FERMON: TÜRKİYE TERÖR İHRAC EDİYOR
Belçikalı avukat Jan Fermon, Genelkurmay’ın eski İstihbarat Başkanı İsmail Hakkı Pekin’in Paris katliamına ilişkin itirafı ve yeni cinayet çağrısına dikkat çekerek, “Bunun uluslararası bir skandal olduğunu düşünüyorum” dedi.
Genelkurmay eski İstihbarat Daire Başkanı İsmail Hakkı Pekin, CNN Türk’te 16 Şubat günü yayınlanan bir programda, Kandil’de KCK yöneticilerinin hedeflenmesi gerektiğini savunurken, Avrupa’daki Kürtleri de hedef göstermiş ve bir itirafta bulunmuştu:
“Avrupa’da bunların unsurları var. Avrupa’daki unsurlarına bir şey yapmamız gerekiyor. Yani daha evvelden Paris’te yapıldı ama, evet…”
Fermon, Avrupa ülkelerinin tepki vermemesini eleştirerek, “Türkiye nezdinde derhal tepki verilmeliydi” vurgusunda bulundu. “Cinayet çağrısı bir suçtur” diyen Fermon, son yıllarda Almanya ve Belçika’daki suikast girişimlerinden de bahsetti.
Fermon, tüm bu olayların MİT’i doğrudan işaret ettiğini ifade ederken, “Bu kesinlikle Avrupa’da hoş görülemez” vurgusunda bulundu.

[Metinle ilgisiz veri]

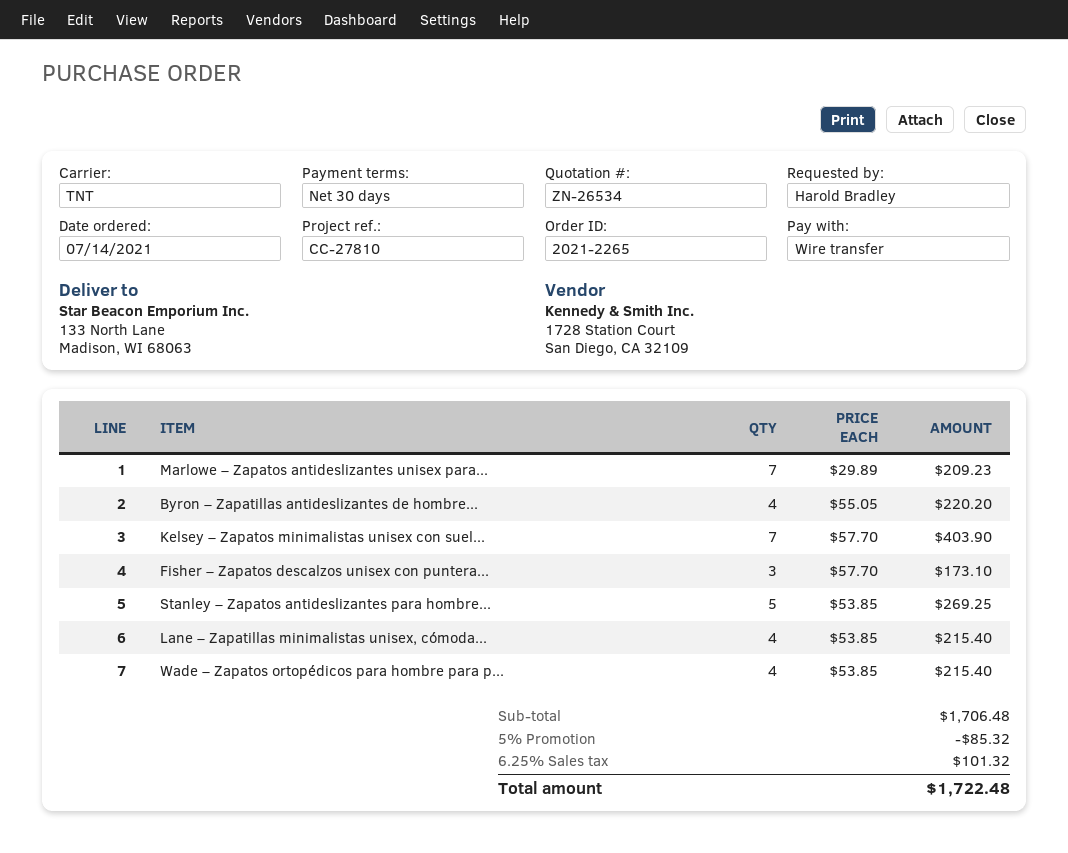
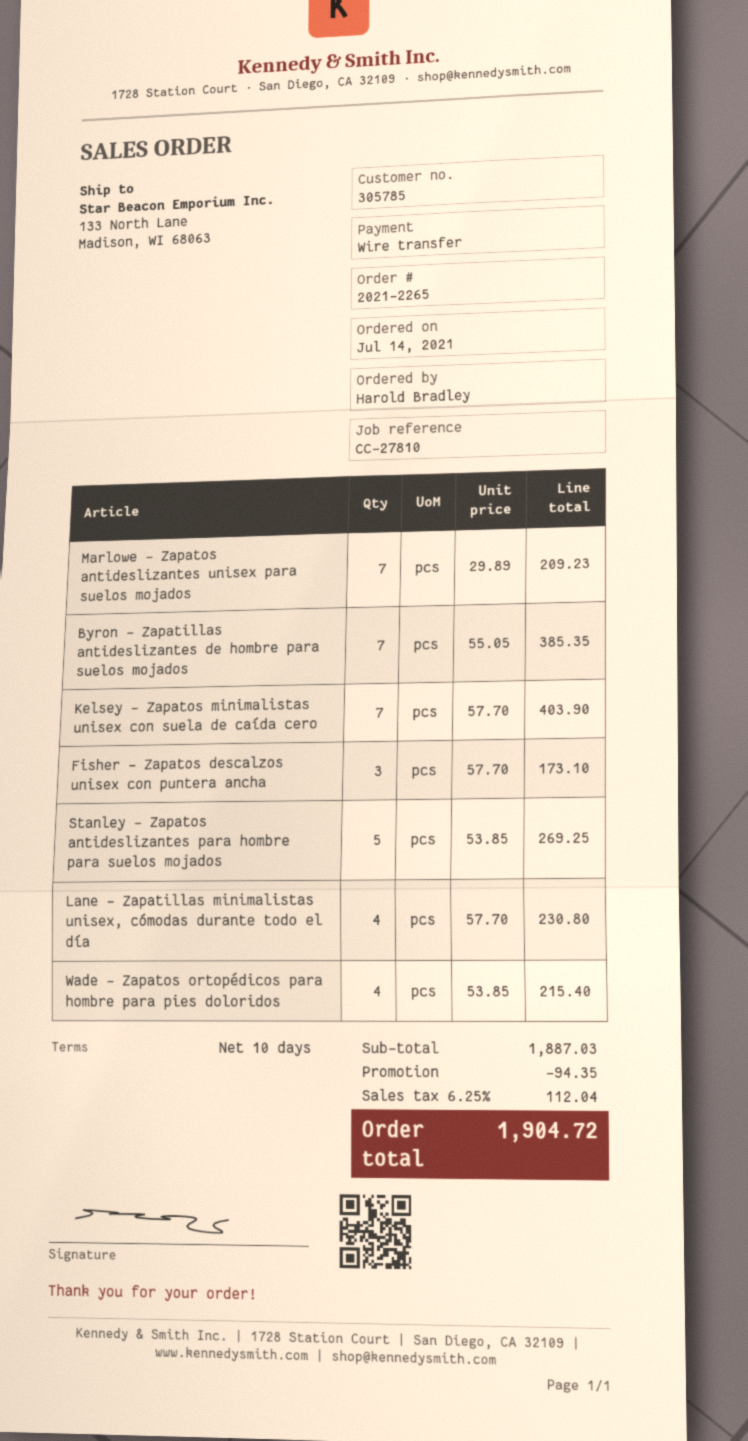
payment terms: 30 days -> 10 days
Byron – Zapatillas antideslizantes de hombre...: 4 x 55.05 = 220.20 -> 7 x 55.05 = 385.35
Lane – Zapatillas minimalistas unisex, cómoda...: 4 x 53.85 = 215.40 -> 4 x 57.70 = 230.80
subtotal: 1706.48 -> 1887.03
discount: 85.32 -> 94.35
tax: 6.25% = 101.32 -> 6.25% = 112.04
total: 1722.48 -> 1904.72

Fermon, “terör ihraç eden bir devlet olduğuna” dikkat çekerek, “Avrupa ülkeleri Türkiye’ye derhal diplomatik yanıt vermeli” dedi.
Bunun acil bir durum olduğunu kaydeden Fermon, Avrupa’da Kürtlere yönelik kriminalizasyon ve baskıya da son verilmesi gerektiğini zira, çatışmayı ihraç edenin Türkiye olduğunun altını çizdi.
JASENSKI: ALMAN HÜKÜMETİ BİLİYOR, SESSİZ KALIYOR
Almanya’da yargılanan birçok Kürt siyasetçinin avukatı Frank Jasenski, “Açık ki Alman hükümeti Türk devletinin Almanya’daki faaliyetlerini biliyor, bunu durdurmak için bir siyaset izlemiyor, çünkü Türk devletine destek veriyor” dedi.
Avrupa hükümetlerinin Türkiye’nin bu faaliyetlerini durdurması gerektiğini kaydeden Jasenski “Kürtlere yönelik baskılara da son verilmeli” diye ekledi.